[Before and after images]
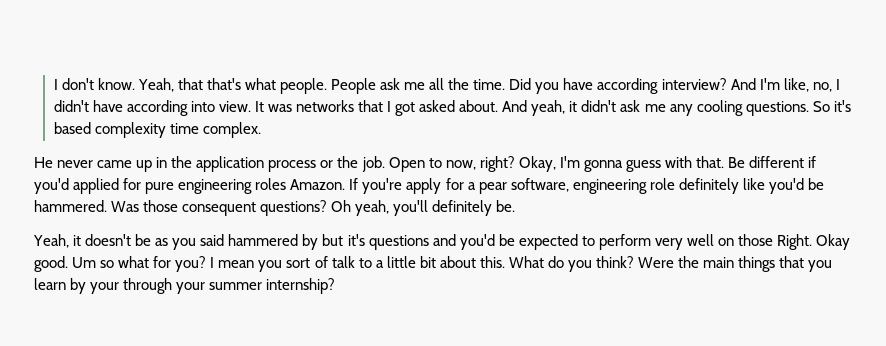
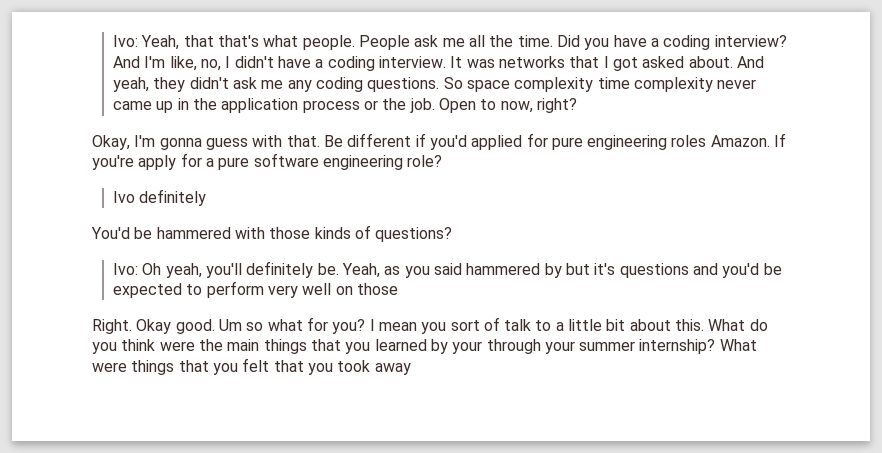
- I don't know. Yeah, that that's what people.
+ Ivo: Yeah, that that's what people.
- Did you have according interview?
+ Did you have a coding interview?
- And I'm like, no, I didn't have according into view.
+ And I'm like, no, I didn't have a coding interview.
- And yeah, it didn't ask me any cooling questions.
+ And yeah, they didn't ask me any coding questions.
- So it's based complexity time complex.
- He never came up in the application process or the job.
+ So space complexity time complexity never came up in the application process or the job.
- Open to now, right? Okay, I'm gonna guess with that.
+ Open to now, right?
+ Okay, I'm gonna guess with that.
- If you're apply for a pear software, engineering role definitely like you'd be hammered. Was those consequent questions? Oh yeah, you'll definitely be.
- Yeah, it doesn't be as you said hammered by but it's questions and you'd be expected to perform very well on those Right.
+ If you're apply for a pure software engineering role?
+ Ivo definitely
+ You'd be hammered with those kinds of questions?
+ Ivo: Oh yeah, you'll definitely be. Yeah, as you said hammered by but it's questions and you'd be expected to perform very well on those
+ Right.
- What do you think? Were the main things that you learn by your through your summer internship?
+ What do you think were the main things that you learned by your through your summer internship?
+ What were things that you felt that you took away

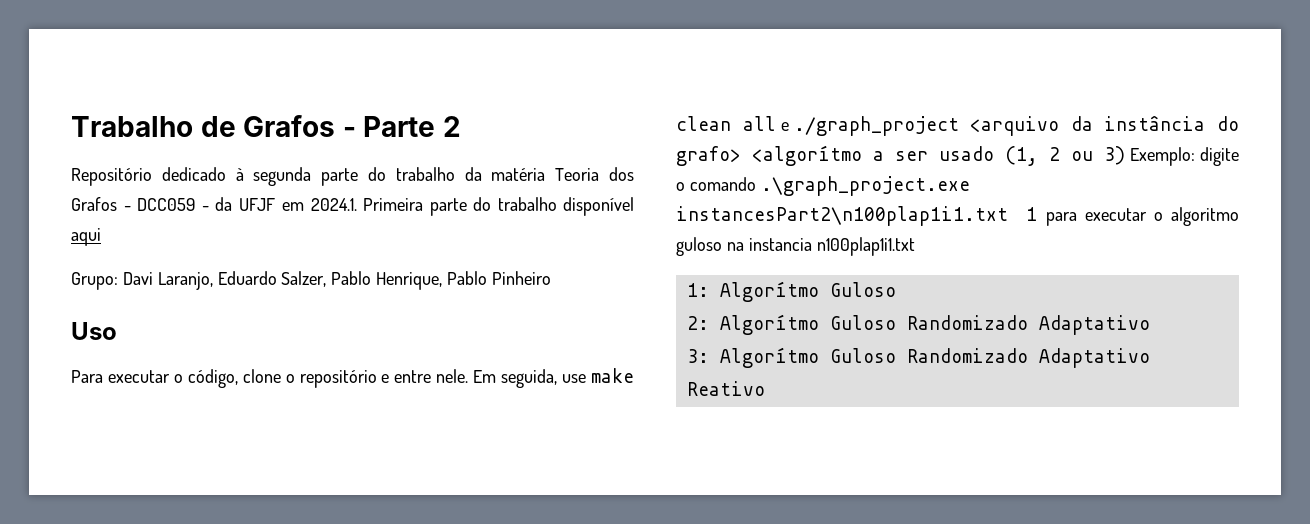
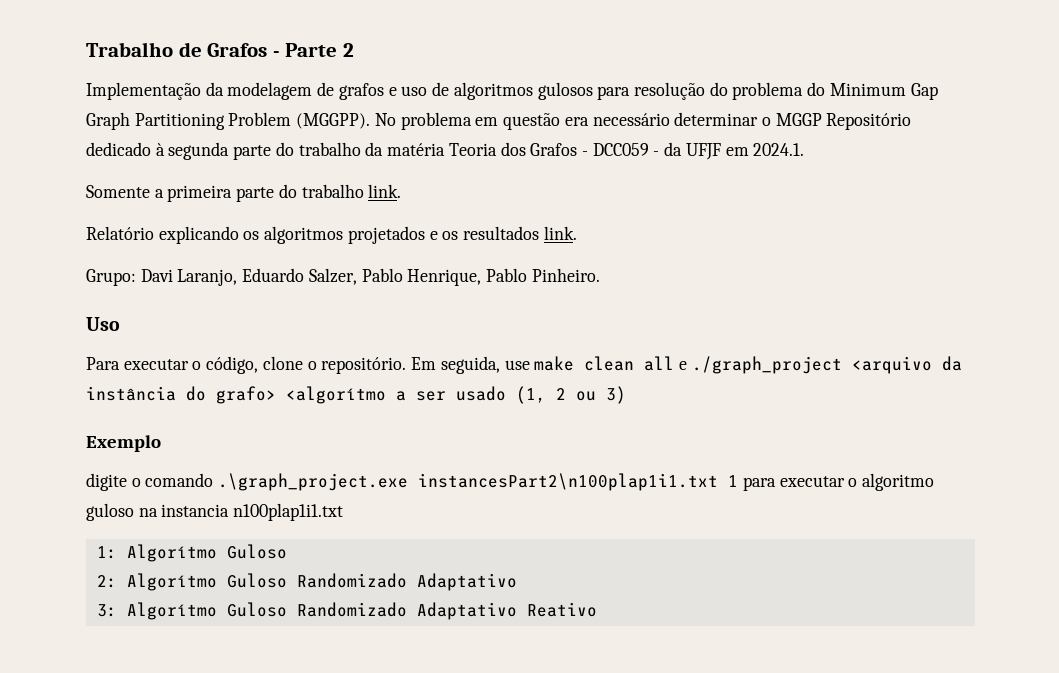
- Repositório dedicado à segunda parte do trabalho da matéria Teoria dos Grafos - DCC059 - da UFJF em 2024.1. Primeira parte do trabalho disponível aqui
+ Implementação da modelagem de grafos e uso de algoritmos gulosos para resolução do problema do Minimum Gap Graph Partitioning Problem (MGGPP). No problema em questão era necessário determinar o MGGP Repositório dedicado à segunda parte do trabalho da matéria Teoria dos Grafos - DCC059 - da UFJF em 2024.1.
+ Somente a primeira parte do trabalho link.
+ Relatório explicando os algoritmos projetados e os resultados link.
- Grupo: Davi Laranjo, Eduardo Salzer, Pablo Henrique, Pablo Pinheiro
+ Grupo: Davi Laranjo, Eduardo Salzer, Pablo Henrique, Pablo Pinheiro.
- Para executar o código, clone o repositório e entre nele.
+ Para executar o código, clone o repositório.
- Em seguida, use make clean all e ./graph_project <arquivo da instância do grafo> <algorítmo a ser usado (1, 2 ou 3) Exemplo: digite o comando .\graph_project.exe instancesPart2\n100plap1i1.txt 1 para executar o algoritmo guloso na instancia n100plap1i1.txt
+ Em seguida, use make clean all e ./graph_project <arquivo da instância do grafo> <algorítmo a ser usado (1, 2 ou 3)
+ Exemplo
+ digite o comando .\graph_project.exe instancesPart2\n100plap1i1.txt 1 para executar o algoritmo guloso na instancia n100plap1i1.txt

> _What to work on_: The records above should be repeated exactly, with no pictures in the copy.

> _Result_:
- I don't know. Yeah, that that's what people.
+ Ivo: Yeah, that that's what people.
- Did you have according interview?
+ Did you have a coding interview?
- And I'm like, no, I didn't have according into view.
+ And I'm like, no, I didn't have a coding interview.
- And yeah, it didn't ask me any cooling questions.
+ And yeah, they didn't ask me any coding questions.
- So it's based complexity time complex.
- He never came up in the application process or the job.
+ So space complexity time complexity never came up in the application process or the job.
- Open to now, right? Okay, I'm gonna guess with that.
+ Open to now, right?
+ Okay, I'm gonna guess with that.
- If you're apply for a pear software, engineering role definitely like you'd be hammered. Was those consequent questions? Oh yeah, you'll definitely be.
- Yeah, it doesn't be as you said hammered by but it's questions and you'd be expected to perform very well on those Right.
+ If you're apply for a pure software engineering role?
+ Ivo definitely
+ You'd be hammered with those kinds of questions?
+ Ivo: Oh yeah, you'll definitely be. Yeah, as you said hammered by but it's questions and you'd be expected to perform very well on those
+ Right.
- What do you think? Were the main things that you learn by your through your summer internship?
+ What do you think were the main things that you learned by your through your summer internship?
+ What were things that you felt that you took away

- Repositório dedicado à segunda parte do trabalho da matéria Teoria dos Grafos - DCC059 - da UFJF em 2024.1. Primeira parte do trabalho disponível aqui
+ Implementação da modelagem de grafos e uso de algoritmos gulosos para resolução do problema do Minimum Gap Graph Partitioning Problem (MGGPP). No problema em questão era necessário determinar o MGGP Repositório dedicado à segunda parte do trabalho da matéria Teoria dos Grafos - DCC059 - da UFJF em 2024.1.
+ Somente a primeira parte do trabalho link.
+ Relatório explicando os algoritmos projetados e os resultados link.
- Grupo: Davi Laranjo, Eduardo Salzer, Pablo Henrique, Pablo Pinheiro
+ Grupo: Davi Laranjo, Eduardo Salzer, Pablo Henrique, Pablo Pinheiro.
- Para executar o código, clone o repositório e entre nele.
+ Para executar o código, clone o repositório.
- Em seguida, use make clean all e ./graph_project <arquivo da instância do grafo> <algorítmo a ser usado (1, 2 ou 3) Exemplo: digite o comando .\graph_project.exe instancesPart2\n100plap1i1.txt 1 para executar o algoritmo guloso na instancia n100plap1i1.txt
+ Em seguida, use make clean all e ./graph_project <arquivo da instância do grafo> <algorítmo a ser usado (1, 2 ou 3)
+ Exemplo
+ digite o comando .\graph_project.exe instancesPart2\n100plap1i1.txt 1 para executar o algoritmo guloso na instancia n100plap1i1.txt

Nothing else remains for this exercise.